_PROMPT_: Extract precisely the lines that run from the line containing "Thanh | Normalized: 206.04 -> 208.08" to the end of the records below, with both ends included and pictures omitted.

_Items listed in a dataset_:

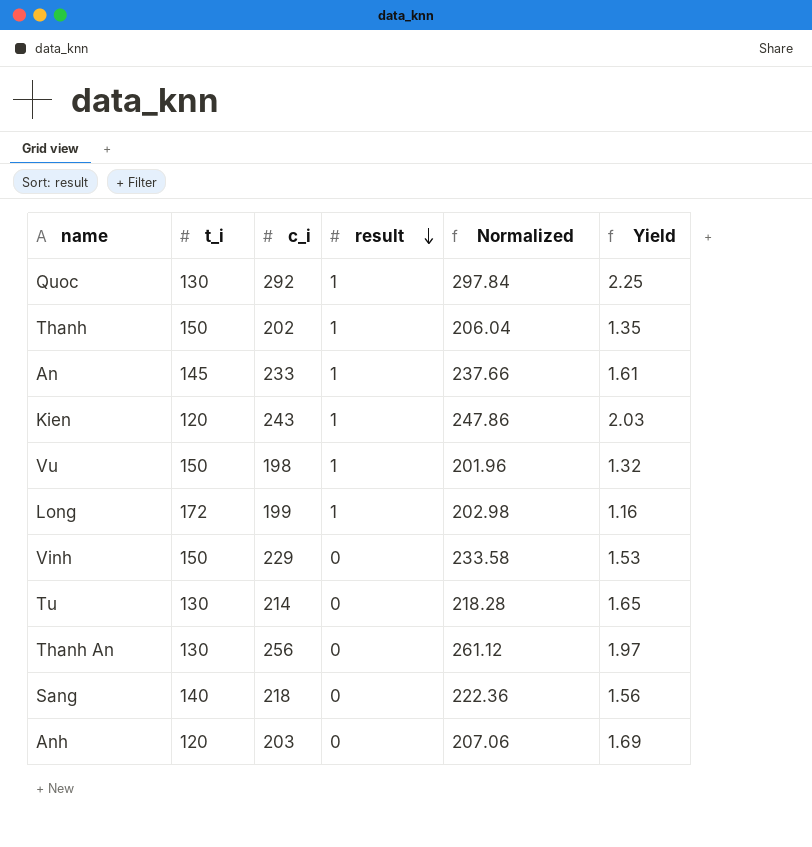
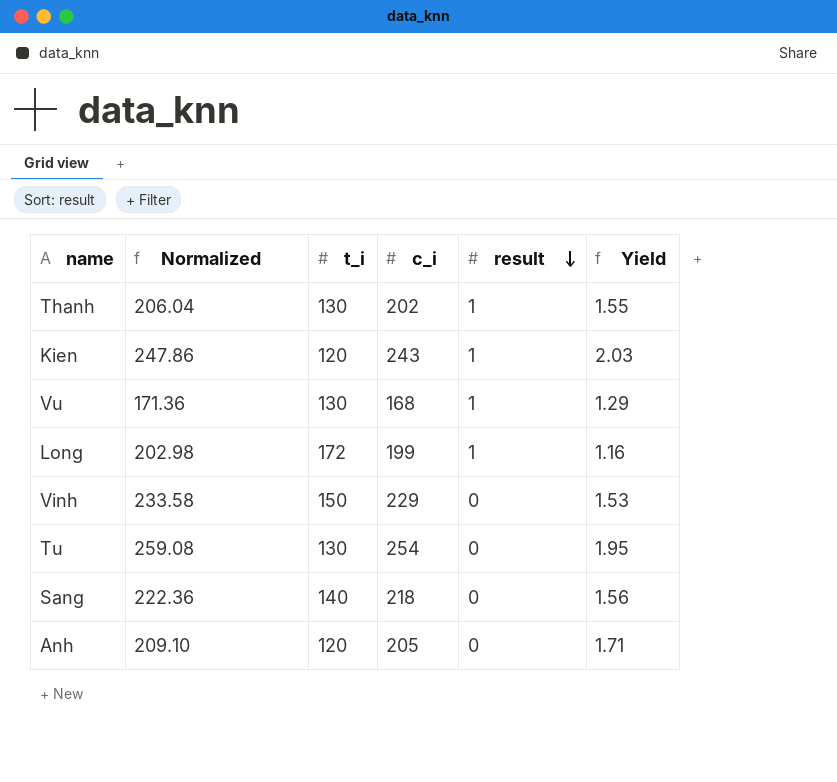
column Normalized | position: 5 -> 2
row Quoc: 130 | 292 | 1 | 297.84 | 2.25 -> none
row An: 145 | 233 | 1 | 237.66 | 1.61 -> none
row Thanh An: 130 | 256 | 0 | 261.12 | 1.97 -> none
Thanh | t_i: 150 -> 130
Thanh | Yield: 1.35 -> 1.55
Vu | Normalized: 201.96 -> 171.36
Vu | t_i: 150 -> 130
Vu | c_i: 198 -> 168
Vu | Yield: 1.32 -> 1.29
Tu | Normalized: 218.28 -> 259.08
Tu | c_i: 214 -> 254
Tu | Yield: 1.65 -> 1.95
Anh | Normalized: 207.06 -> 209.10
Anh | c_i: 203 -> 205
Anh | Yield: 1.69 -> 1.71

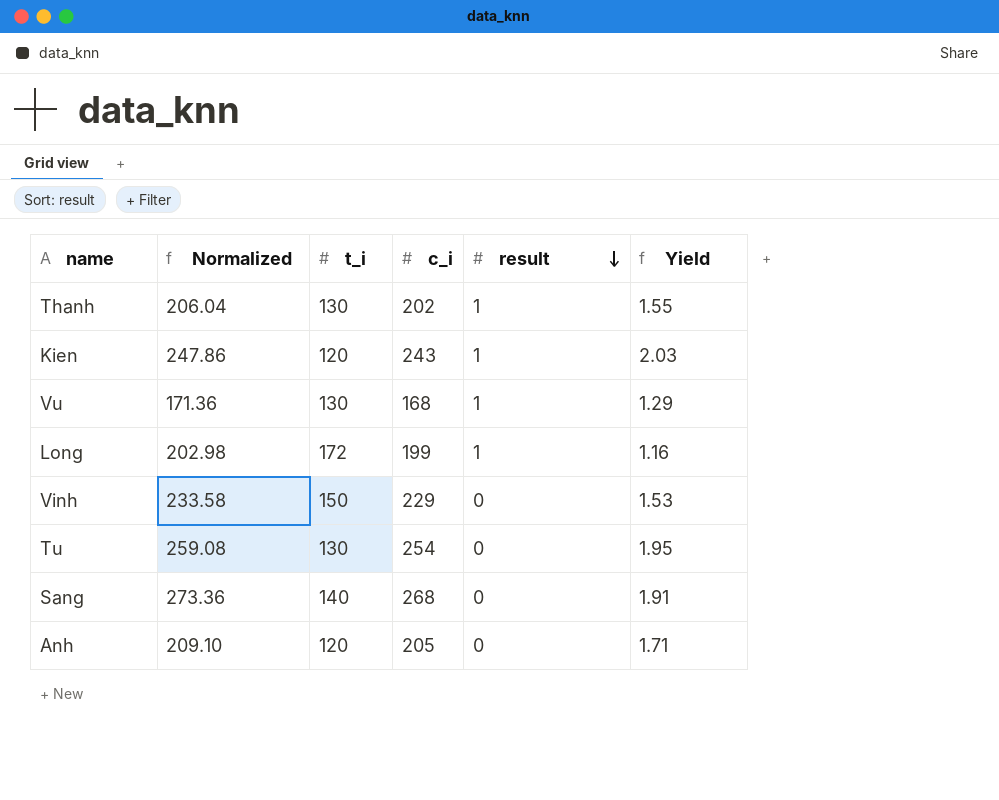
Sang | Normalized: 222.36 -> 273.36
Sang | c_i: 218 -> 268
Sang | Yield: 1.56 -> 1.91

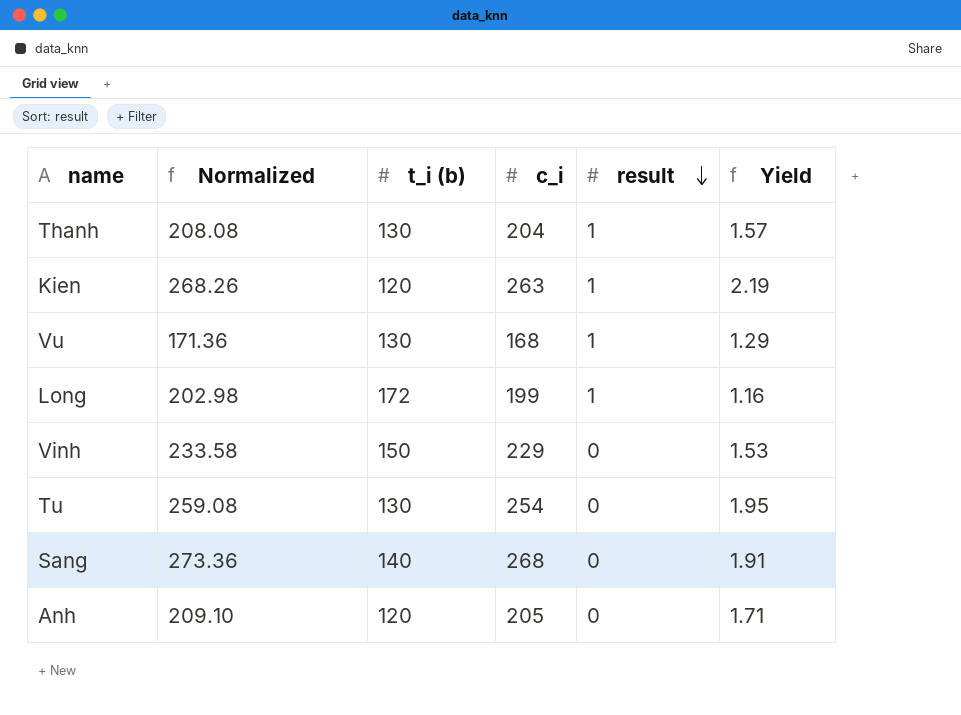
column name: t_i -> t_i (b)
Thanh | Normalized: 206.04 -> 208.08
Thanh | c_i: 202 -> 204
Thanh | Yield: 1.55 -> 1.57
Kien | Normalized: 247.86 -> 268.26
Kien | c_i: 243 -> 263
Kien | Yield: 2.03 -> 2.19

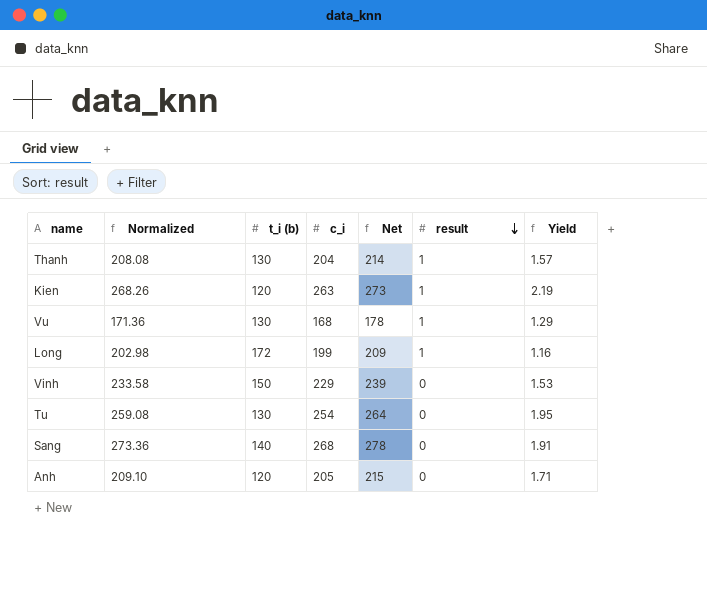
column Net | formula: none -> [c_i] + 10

_SOLUTION BELOW_:
Thanh | Normalized: 206.04 -> 208.08
Thanh | c_i: 202 -> 204
Thanh | Yield: 1.55 -> 1.57
Kien | Normalized: 247.86 -> 268.26
Kien | c_i: 243 -> 263
Kien | Yield: 2.03 -> 2.19

column Net | formula: none -> [c_i] + 10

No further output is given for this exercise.